Selecting the right Snowflake warehouse size is an ongoing process. There are three key factors to consider:
- Query Complexity & Data Volume
- Workload Concurrency
- Data Latency SLAs and Business Requirements
Dig in to each to build a consistent, data-driven sizing strategy.
Factor 1: Query Complexity and Data Volume
Workloads vary dramatically in compute intensity. Complex analytical queries with multiple joins or large aggregations on hundreds of gigabytes require more warehouse resources. Simpler BI reporting and low-volume scans perform efficiently even on XS or S sizes.
- ETL Jobs: Batch ETL often benefits from sizing up to M, L, or XL, especially with large datasets or transformation steps that risk disk spill.
- Reporting & Dashboards: Routine BI workloads with low concurrency and light queries frequently run best on XS or S warehouses, minimizing spend.
- Data Science & Ad Hoc Analytics: Unpredictable, heavy workloads may warrant temporary scaling up or use of multi-cluster virtual warehouses for short, intensive bursts.
For more on practical application, see our Snowflake Usage Optimization case studies.

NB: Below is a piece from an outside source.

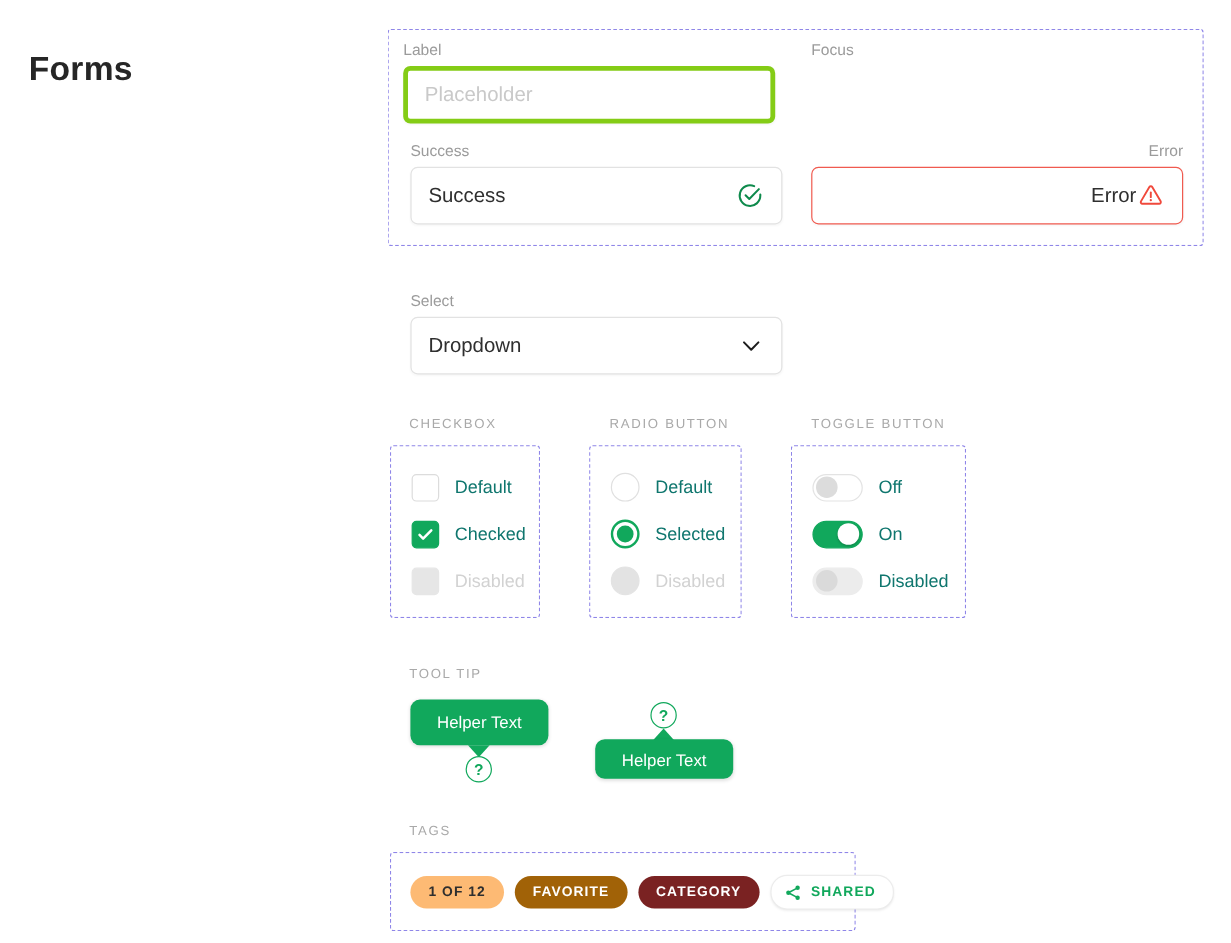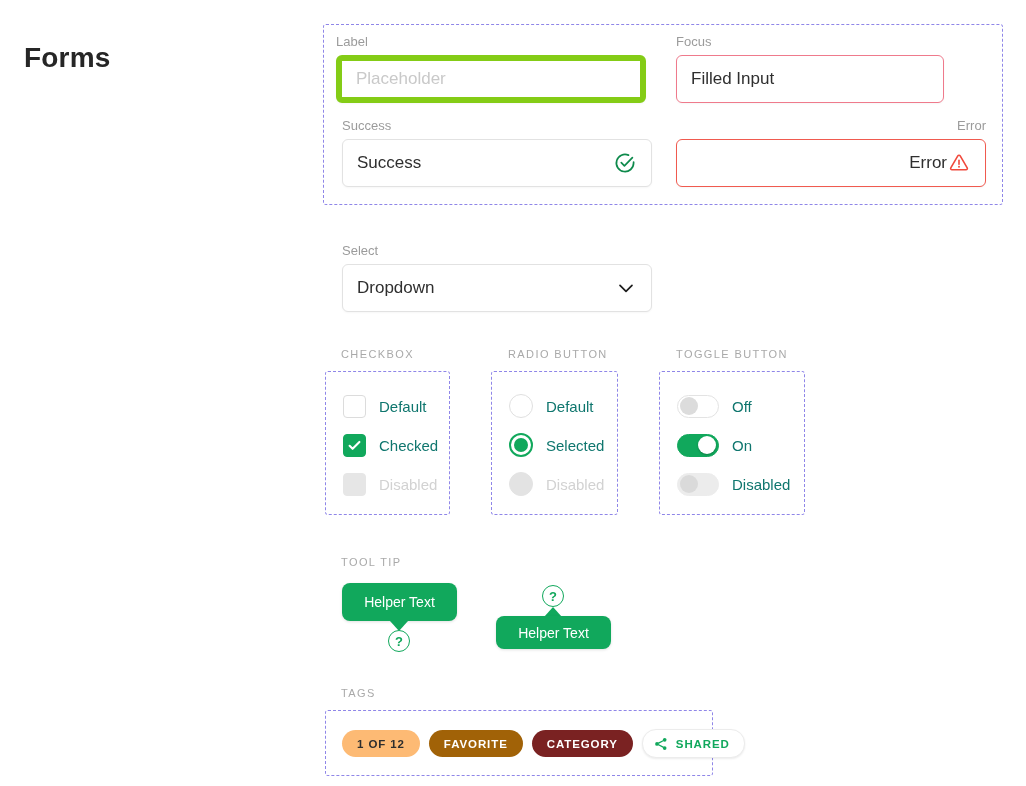"Placeholder" .input { border: 6px solid #84cc16 -> 4px solid #84cc16 }
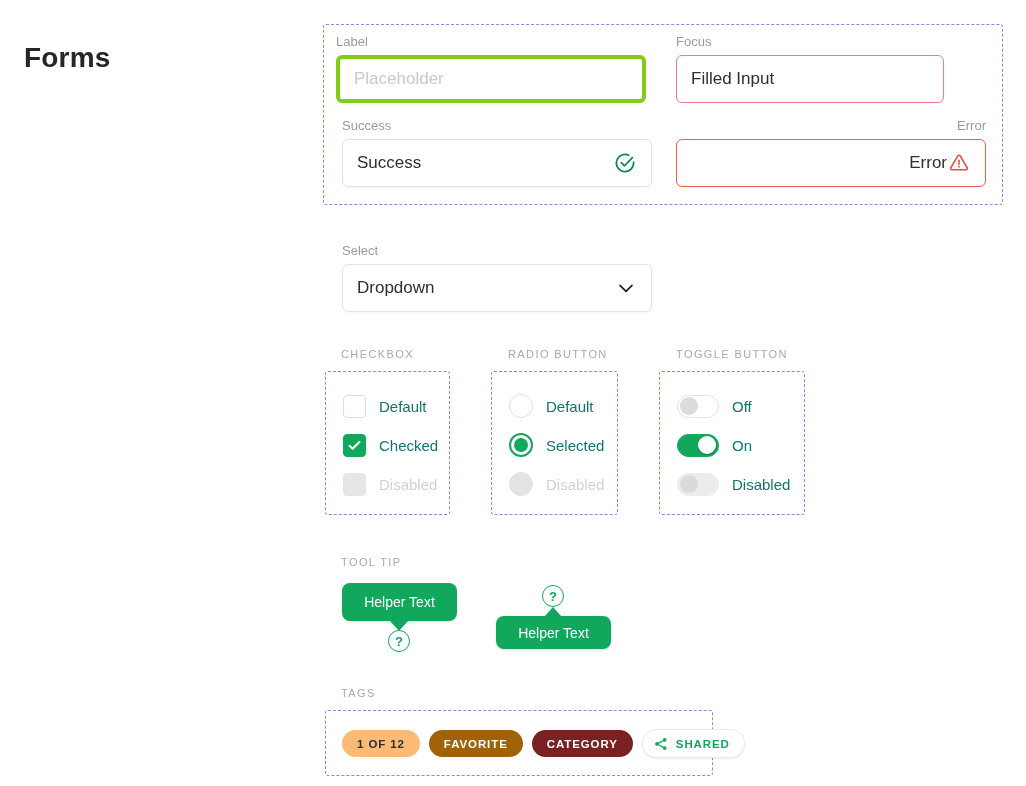"Filled Input" div.input { html: <div> <span>Filled Input</span> </div> -> none }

Factor 2: Workload Concurrency and Multi-Cluster Warehouses
Concurrency determines how many queries or jobs are processed in parallel. Insufficient concurrency leads to queuing and missed deadlines.
- Low Concurrency: Single-cluster warehouses are sufficient where parallel queries rarely exceed 8.
- High Concurrency: Dynamic workloads, especially in BI or integrated apps, require multi-cluster warehouses. Snowflake automatically adds compute clusters as needed, maintaining performance during peaks and scaling down when idle—one of the most effective Snowflake performance tuning methods.
- Cost vs. Performance: Multi-cluster warehouses increase cost but can actually lower total spend by eliminating inefficiency from persistent queuing and leveraging Snowflake’s per-second billing.
Factor 3: Data Latency SLAs and Business Requirements
Every business has unique timing needs—for example, daily sales must be closed and reported by 6 AM, or marketing must access live campaign analytics.
- Business SLAs: Define maximum runtime or delivery time for key workflows. Set these SLAs in advance for each major workload.
- Transparent Rationale: Documented SLAs give you a clear reason and justification for warehouse sizing in both technical and financial terms.
Selecting a warehouse size Snowflake can consistently meet SLAs without overspending is the core of right-sizing.